Due to the applicable liberal pleading standard, a plaintiff should generally be granted leave to amend before a Court dismisses a claim that is merely deficient. See Grayson v. Mayview State Hosp., 293 F.3d 103, 108 (3d Cir. 2002). The Federal Rules of Civil Procedure allow for amendments to be granted liberally in light of the “principle that the purpose of pleading is to facilitate a proper decision on the merits.” See Foman v. Davis, 371 U.S. 178, 182 (1962). The Court may deny a motion to amend where there is “undue delay, bad faith[,] or dilatory motive on the part of the movant, repeated failure to cure deficiencies by amendments previously allowed, undue prejudice to the opposing party by virtue of allowance of the amendment, [or] futility of the amendment.” See id. The Court should also determine whether a proposed amendment would be futile if the complaint, as amended, would not survive a motion to dismiss for failure to state a claim upon which relief may be granted.

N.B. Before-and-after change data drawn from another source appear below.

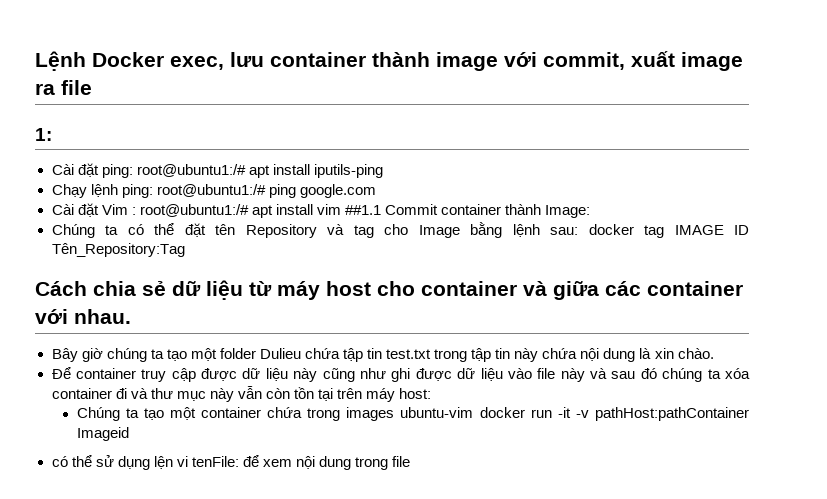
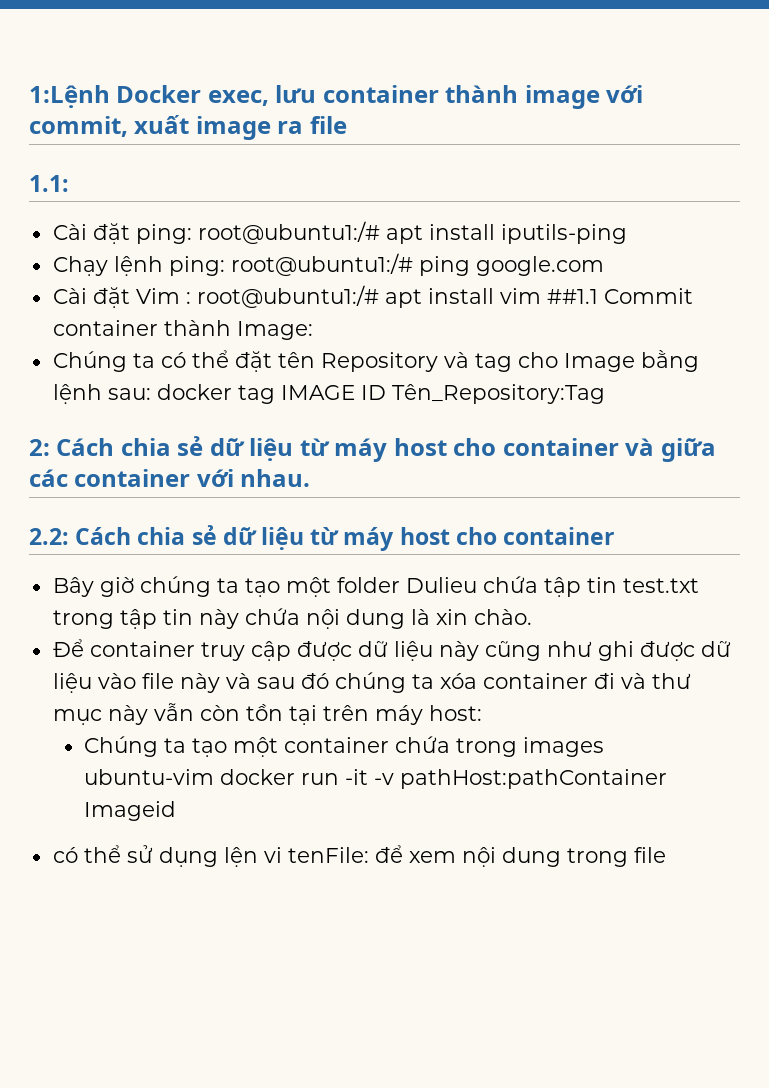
[35,51,86,71] Lệnh -> [29,85,110,108] 1:Lệnh
[35,128,52,141] 1: -> [29,175,69,192] 1.1:
(185, 250) none -> [29,439,50,456] 2:
(131, 316) none -> [29,525,615,551] // 2.2: Cách chia sẻ dữ liệu từ máy host cho container

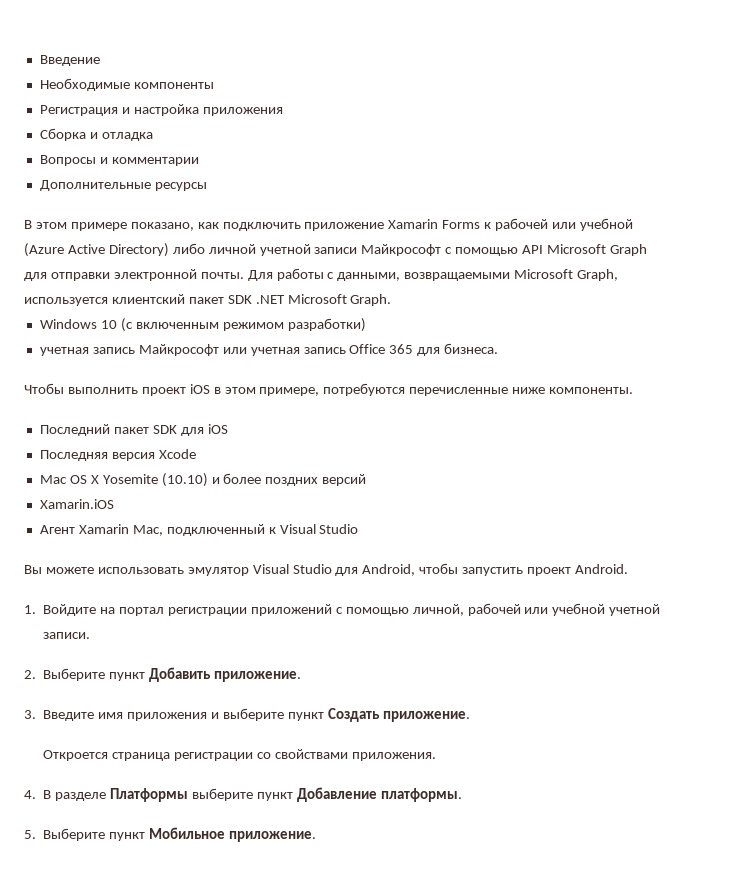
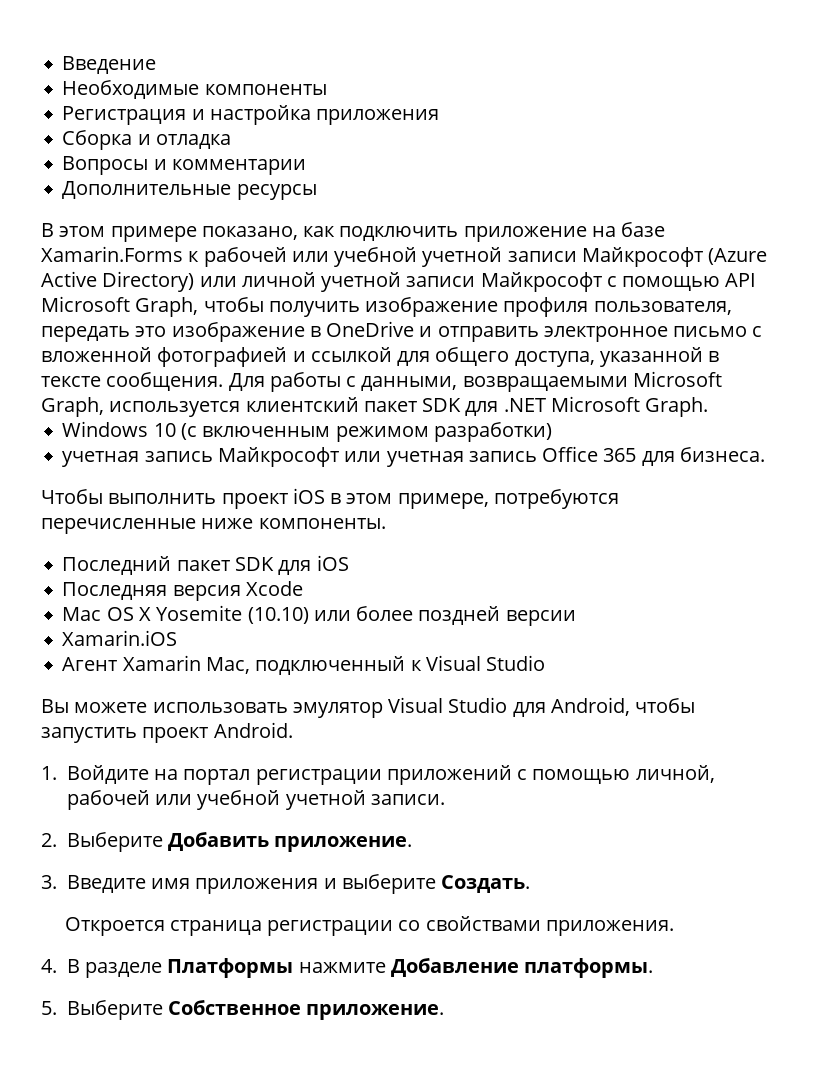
[388,219,481,229] Xamarin Forms -> [591,222,666,237] [41,246,183,262] на базе Xamarin.Forms
(633, 224) none -> [422,247,703,267] учетной записи Майкрософт
[172,243,205,254] либо -> [199,276,237,287] или
[609,244,647,256] [24,269,244,281] Graph для отправки электронной почты. -> [135,297,732,317] [41,321,763,342] [41,347,720,367] [41,372,224,391] Graph, чтобы получить изображение профиля пользователя, передать это изображение в OneDrive и отправить электронное письмо с вложенной фотографией и ссылкой для общего доступа, указанной в тексте сообщения.
(252, 299) none -> [465,401,499,416] для
[211,473,367,486] и более поздних версий -> [313,606,576,626] или более поздней версии
[109,672,146,681] пункт -> (163, 842) none
[287,708,470,722] пункт Создать приложение. -> [441,875,531,893] Создать.
[191,788,293,801] выберите пункт -> [298,962,386,973] нажмите
[109,827,226,841] пункт Мобильное -> [168,1000,302,1015] Собственное

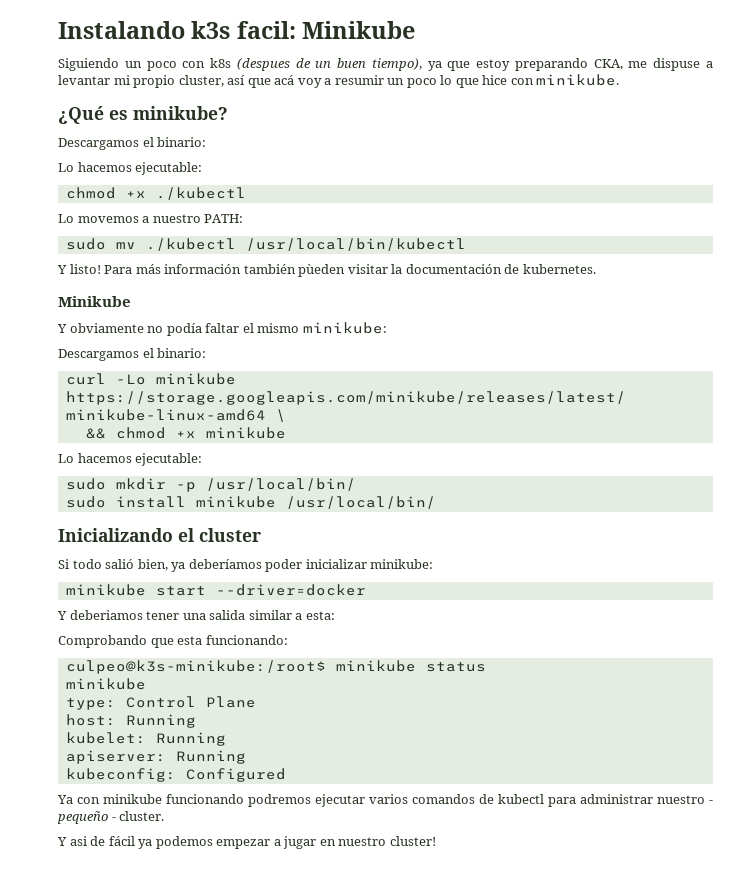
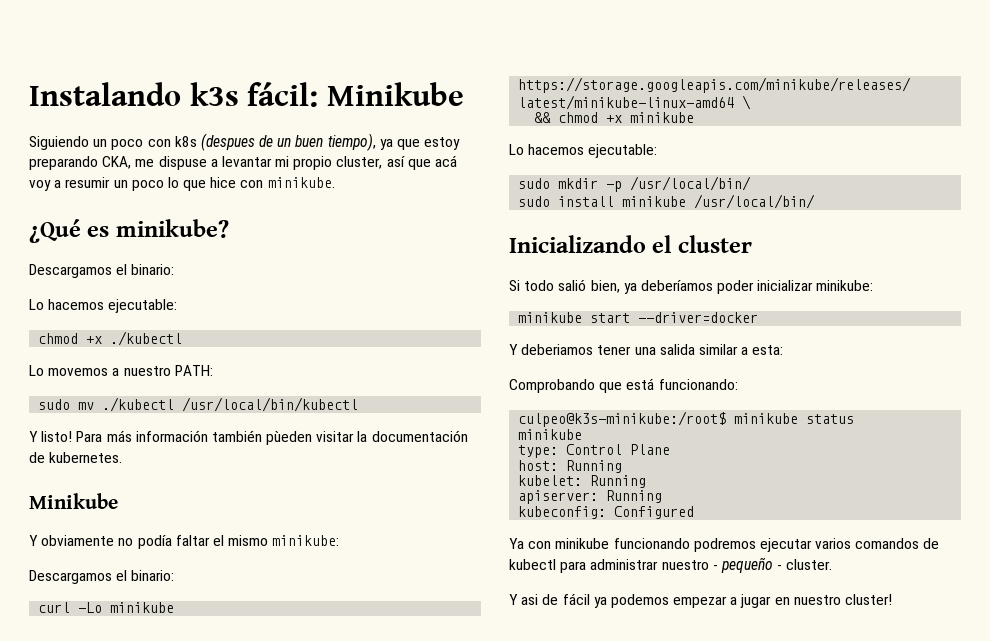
[236,21,296,39] facil: -> [247,82,319,107] fácil:
[177,636,203,645] esta -> [626,378,655,390] está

See In re NAHC, Inc. Sec. Litig., 306 F.3d 1314, 1332 (3d Cir. 2002).
Here, the Court will deny further leave to amend as to Lowman's claims that he was denied showers and outdoor recreation for eleven days because those claims fail as a matter of law. The Court cannot conclude, however, that further amendment would be futile or unjust with respect to Lowman's claim that he was denied drinking water for seven days. The Court will accordingly grant Lowman leave to file an amended complaint. Lowman is advised that the amended complaint must be complete in all respects. It must be a new pleading that stands by itself without reference to the first two complaints or any other document already filed. The amended complaint should set forth Lowman's claims in short, concise, and plain statements as required by Rule 8 of the Federal Rules of Civil Procedure. Each paragraph should be numbered. It should specify which actions are alleged as to the defendant and sufficiently allege personal involvement of the defendant in the acts that Lowman claims violated his rights. Mere conclusory allegations will not set forth a cognizable claim. If Lowman fails to file an amended complaint, this case will be dismissed without further leave to amend for the reasons stated in this Memorandum.
IV. CONCLUSION
For the foregoing reasons, the Court will dismiss with prejudice Lowman's claims arising from the alleged denial of shower and outdoor recreation for eleven days, dismiss without prejudice Lowman's claim arising from the alleged denial of drinking water for seven days, and grant Lowman leave to file an amended complaint. An appropriate Order follows.